Efficacité de l’assemblée nationale camerounaise : guibai gatama dénonce un calendrier parlementaire insuffisant
efficacité de l’assemblée nationale camerounaise : guibai gatama dénonce un calendrier parlementaire insuffisant
Au Cameroun, la durée des sessions parlementaires suscite des interrogations. Guibai Gatama, figure médiatique reconnue, s’interroge sur la capacité de l’Assemblée nationale à remplir ses missions constitutionnelles avec un calendrier aussi restreint.

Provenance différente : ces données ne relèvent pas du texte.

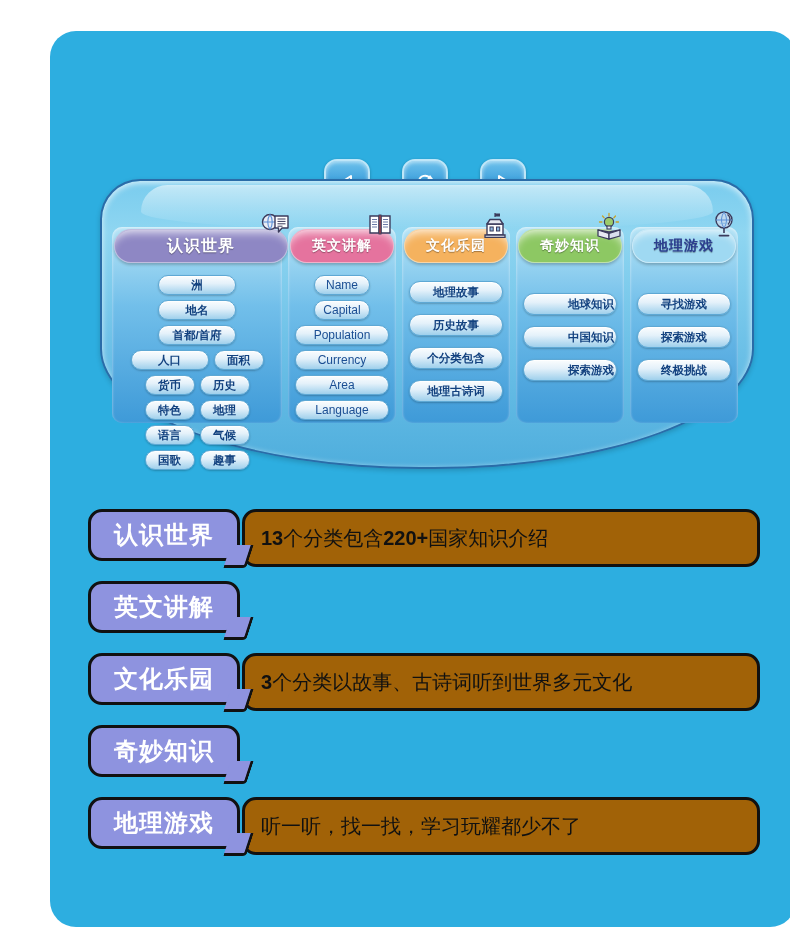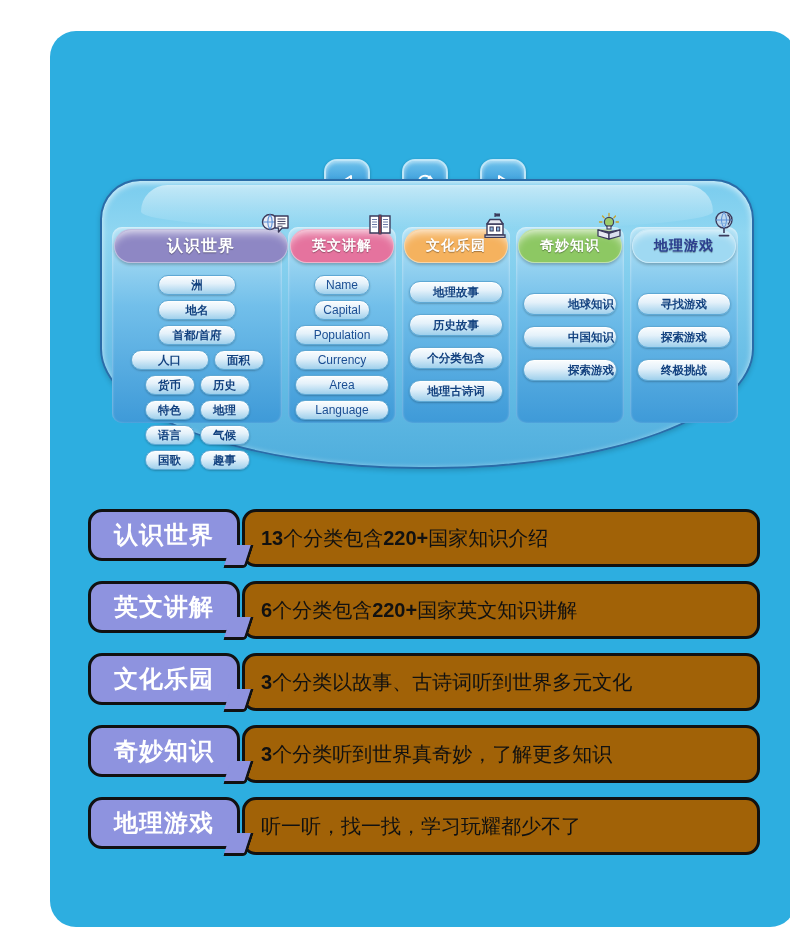--- a/index.html
+++ b/index.html
@@ -280,9 +280,6 @@
     </div>
 
     <div class="row">
-      <div class="row-box">
-        <div class="row-text"><b>6</b><span>个分类包含</span><b>220+</b><span>国家英文知识讲解</span></div>
-      </div>
       <div class="row-notch"></div>
       <div class="row-tag">英文讲解</div>
     </div>

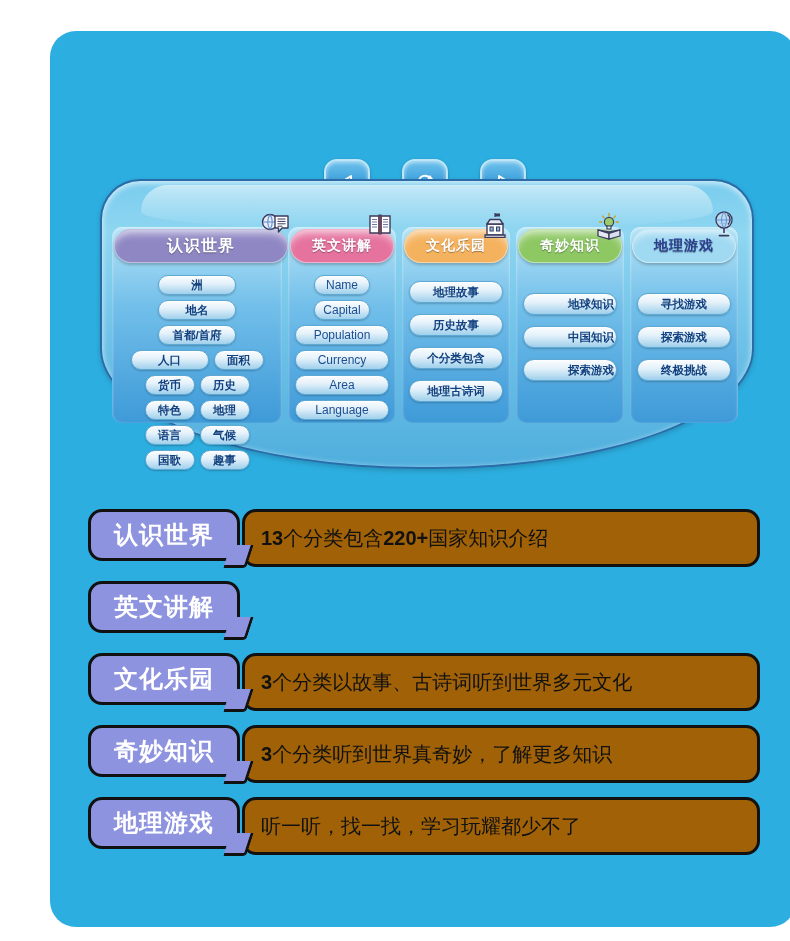--- a/index.html
+++ b/index.html
@@ -293,9 +293,6 @@
     </div>
 
     <div class="row">
-      <div class="row-box">
-        <div class="row-text"><b>3</b><span>个分类听到世界真奇妙，了解更多知识</span></div>
-      </div>
       <div class="row-notch"></div>
       <div class="row-tag">奇妙知识</div>
     </div>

un calendrier parlementaire jugé trop court pour répondre aux enjeux nationaux
Guibai Gatama met en lumière les limites du calendrier actuel de l’Assemblée nationale camerounaise. Selon lui, les trois sessions ordinaires de 30 jours par an ne permettent pas aux députés d’exercer pleinement leurs prérogatives : contrôle de l’action gouvernementale, adoption des lois et représentation des citoyens.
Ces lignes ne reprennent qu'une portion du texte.